What this task involves: Please copy each line of the data that includes the string "宇宙船VR".

───── Data extract ─────

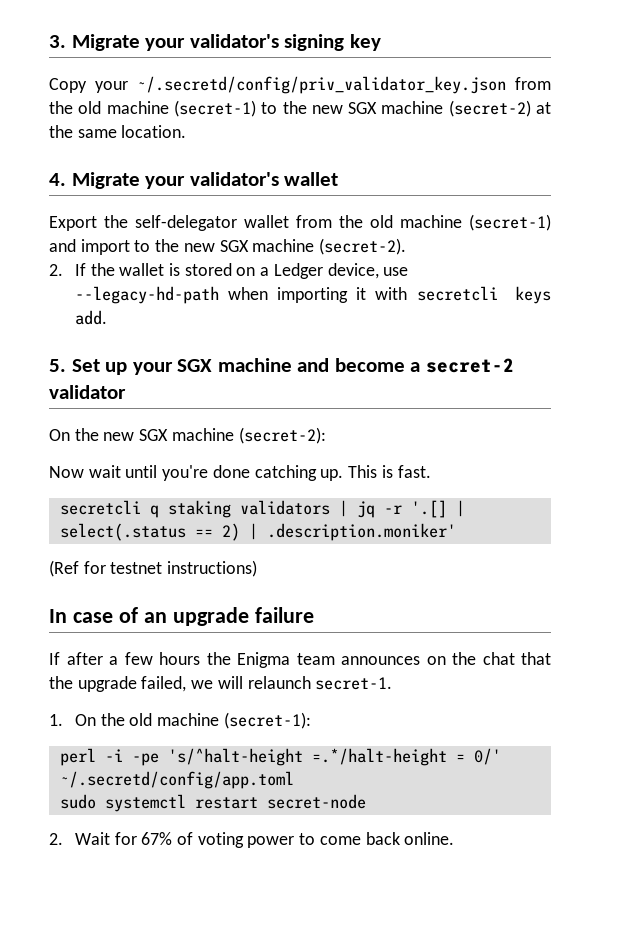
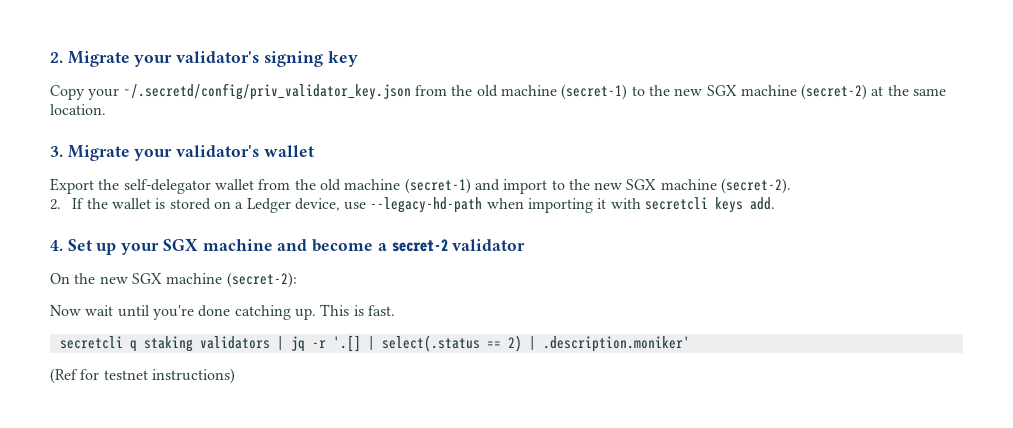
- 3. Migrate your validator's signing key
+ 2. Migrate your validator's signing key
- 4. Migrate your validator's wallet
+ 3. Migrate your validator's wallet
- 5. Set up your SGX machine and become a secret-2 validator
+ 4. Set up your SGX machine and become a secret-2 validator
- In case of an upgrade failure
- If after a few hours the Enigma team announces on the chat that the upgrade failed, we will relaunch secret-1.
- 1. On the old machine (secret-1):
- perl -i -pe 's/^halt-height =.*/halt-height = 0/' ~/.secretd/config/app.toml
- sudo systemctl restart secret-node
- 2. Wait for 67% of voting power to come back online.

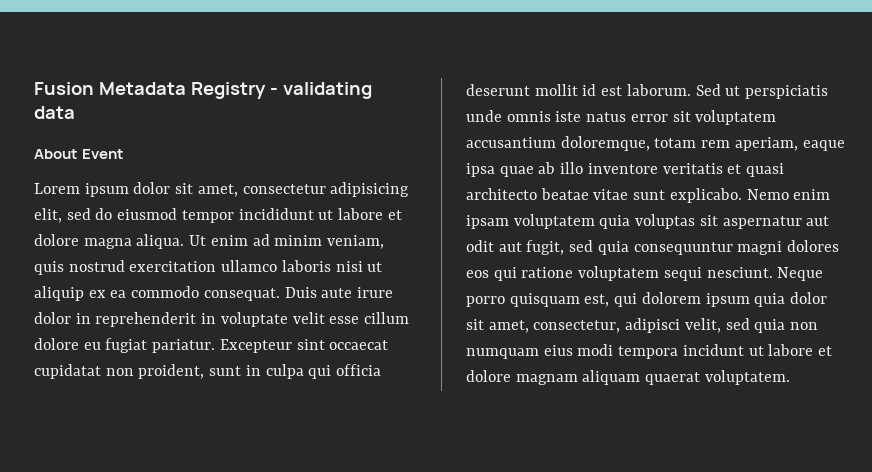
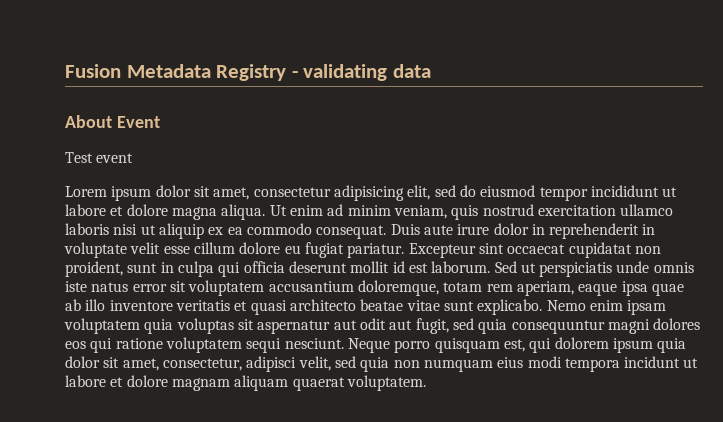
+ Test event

─────
───── Data extract ─────

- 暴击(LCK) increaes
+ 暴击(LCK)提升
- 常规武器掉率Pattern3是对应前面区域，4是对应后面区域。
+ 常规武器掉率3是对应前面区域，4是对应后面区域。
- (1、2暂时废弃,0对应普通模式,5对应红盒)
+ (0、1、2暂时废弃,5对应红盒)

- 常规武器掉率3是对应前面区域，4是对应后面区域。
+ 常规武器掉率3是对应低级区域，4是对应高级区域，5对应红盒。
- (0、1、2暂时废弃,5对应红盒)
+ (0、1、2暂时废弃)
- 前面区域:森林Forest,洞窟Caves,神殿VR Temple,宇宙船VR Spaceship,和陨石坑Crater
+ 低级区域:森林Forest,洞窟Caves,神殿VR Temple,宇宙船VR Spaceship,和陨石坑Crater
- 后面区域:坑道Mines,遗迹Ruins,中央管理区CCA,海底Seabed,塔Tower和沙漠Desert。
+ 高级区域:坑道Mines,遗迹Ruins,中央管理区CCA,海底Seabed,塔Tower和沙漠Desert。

─────

Task result:
- 前面区域:森林Forest,洞窟Caves,神殿VR Temple,宇宙船VR Spaceship,和陨石坑Crater
+ 低级区域:森林Forest,洞窟Caves,神殿VR Temple,宇宙船VR Spaceship,和陨石坑Crater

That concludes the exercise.